YOUR GOAL: Where an image appears in the data, omit it and reproduce the rest exactly.
________________________________________
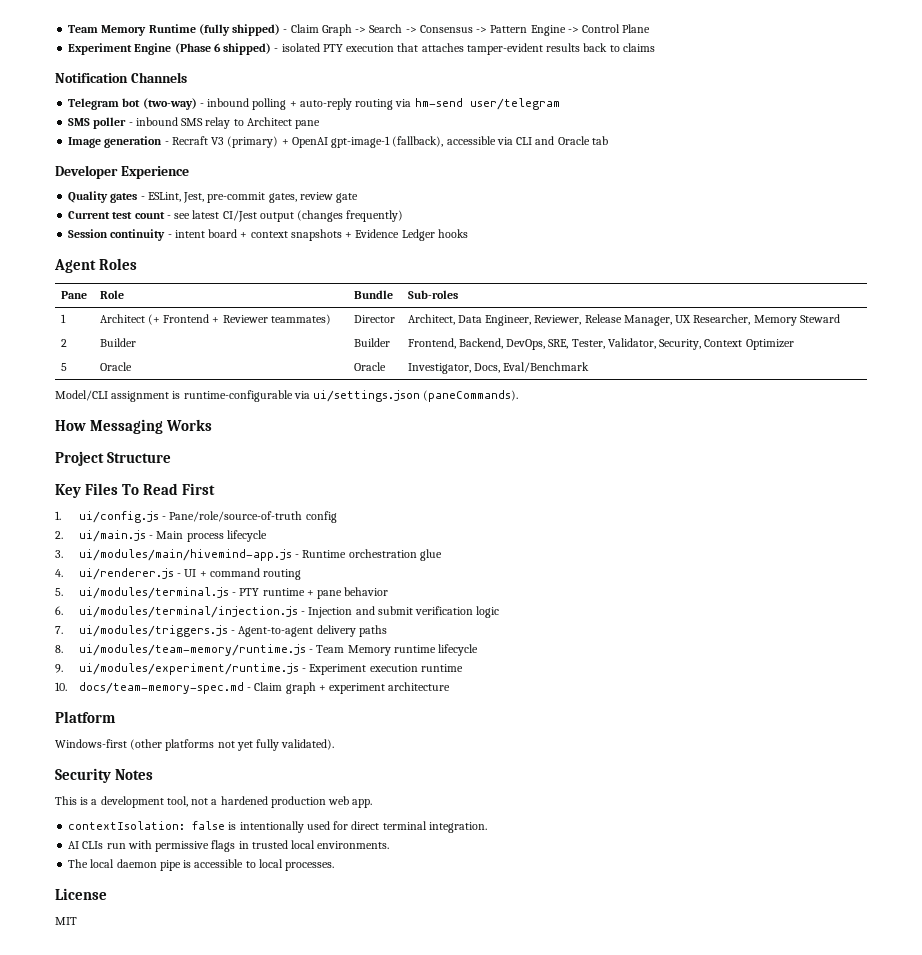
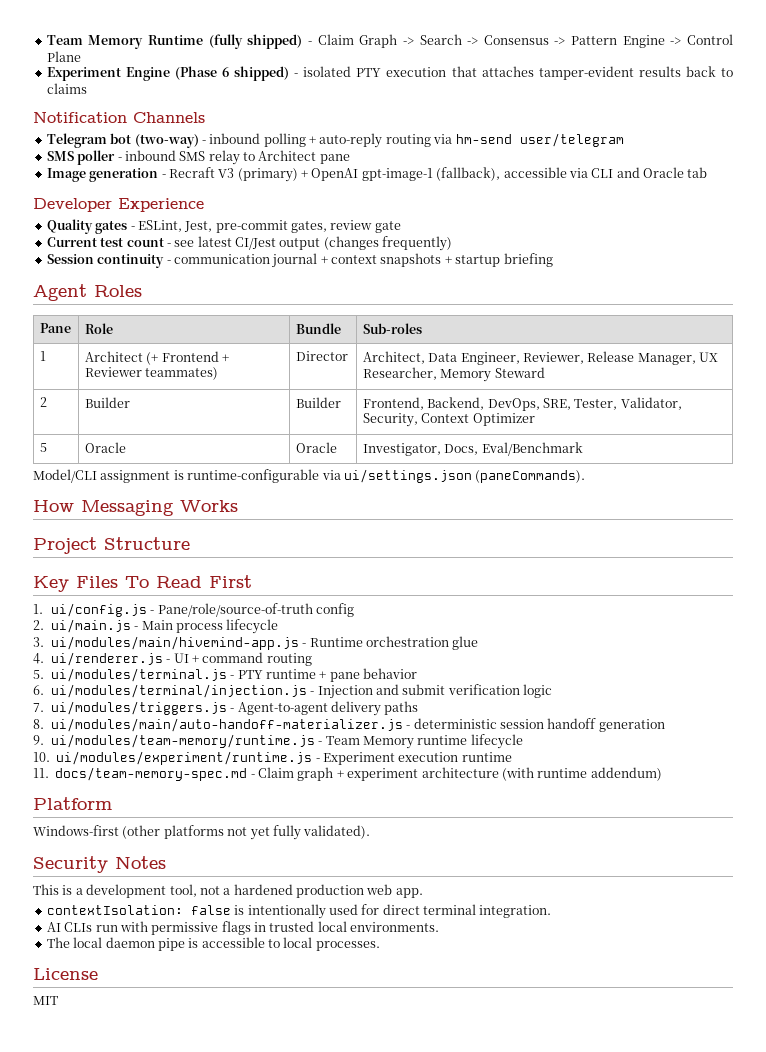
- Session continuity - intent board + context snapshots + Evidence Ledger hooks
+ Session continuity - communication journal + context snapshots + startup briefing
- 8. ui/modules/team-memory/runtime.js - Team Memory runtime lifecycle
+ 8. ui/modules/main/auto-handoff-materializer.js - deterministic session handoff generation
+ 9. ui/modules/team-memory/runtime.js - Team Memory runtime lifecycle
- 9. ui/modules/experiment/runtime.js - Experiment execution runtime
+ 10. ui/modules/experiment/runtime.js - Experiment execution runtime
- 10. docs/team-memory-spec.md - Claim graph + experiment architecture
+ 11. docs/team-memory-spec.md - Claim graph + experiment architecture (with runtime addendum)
________________________________________
ANSWER TO THIS TASK:
- Session continuity - intent board + context snapshots + Evidence Ledger hooks
+ Session continuity - communication journal + context snapshots + startup briefing
- 8. ui/modules/team-memory/runtime.js - Team Memory runtime lifecycle
+ 8. ui/modules/main/auto-handoff-materializer.js - deterministic session handoff generation
+ 9. ui/modules/team-memory/runtime.js - Team Memory runtime lifecycle
- 9. ui/modules/experiment/runtime.js - Experiment execution runtime
+ 10. ui/modules/experiment/runtime.js - Experiment execution runtime
- 10. docs/team-memory-spec.md - Claim graph + experiment architecture
+ 11. docs/team-memory-spec.md - Claim graph + experiment architecture (with runtime addendum)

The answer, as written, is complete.